Filter the entries below, keeping every line that has the word "julio".

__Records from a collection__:
..........

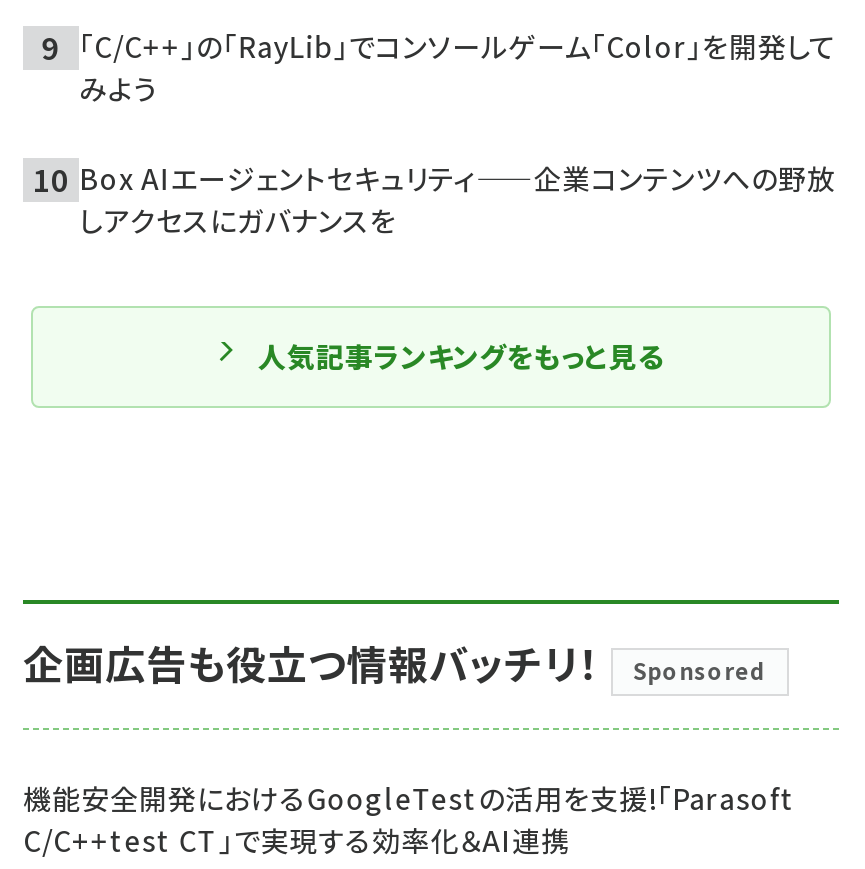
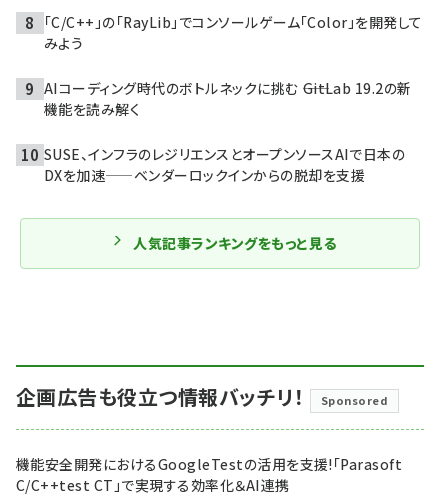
- Box AIエージェントセキュリティ——企業コンテンツへの野放
- しアクセスにガバナンスを
+ AIコーディング時代のボトルネックに挑む ――GitLab 19.2の新
+ 機能を読み解く
+ SUSE、インフラのレジリエンスとオープンソースAIで日本の
+ DXを加速——ベンダーロックインからの脱却を支援
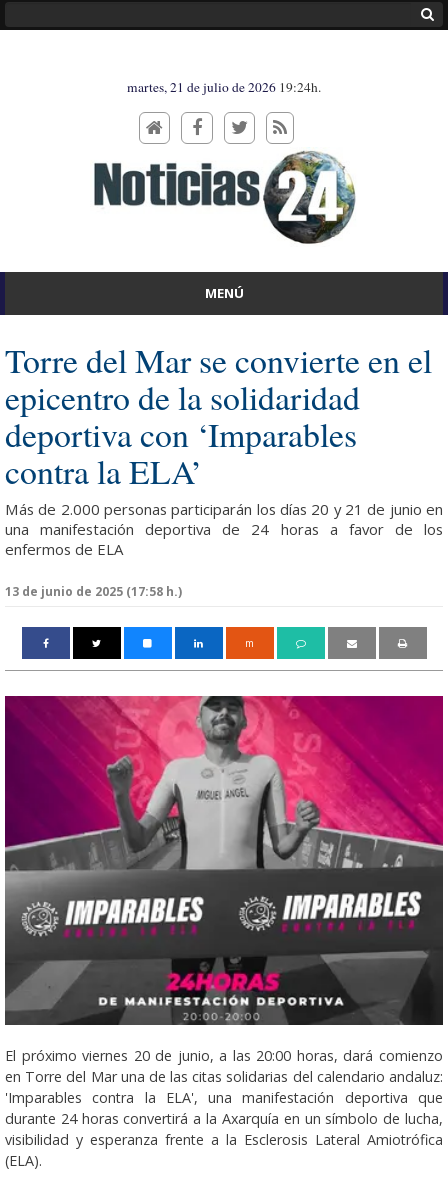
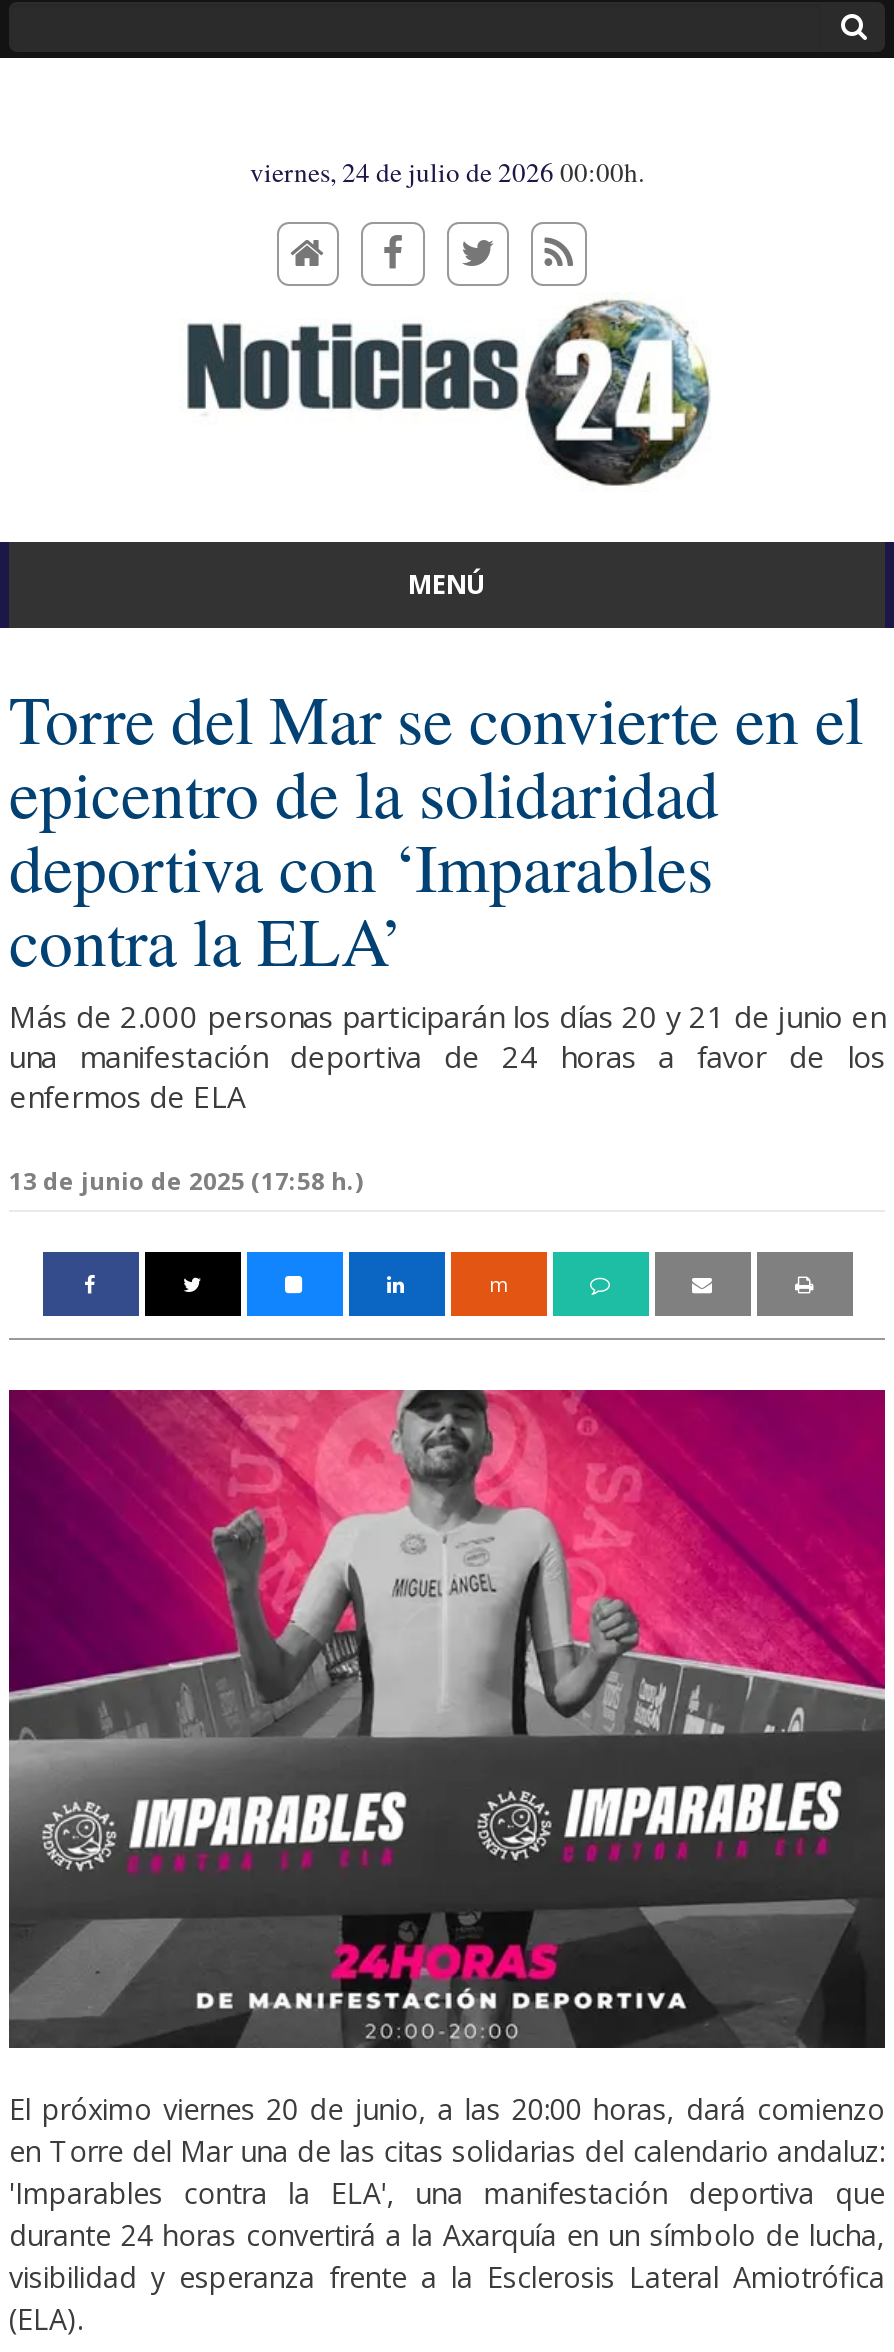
- martes, 21 de julio de 2026 19:24h.
+ viernes, 24 de julio de 2026 00:00h.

..........

__Solved exercise__:
- martes, 21 de julio de 2026 19:24h.
+ viernes, 24 de julio de 2026 00:00h.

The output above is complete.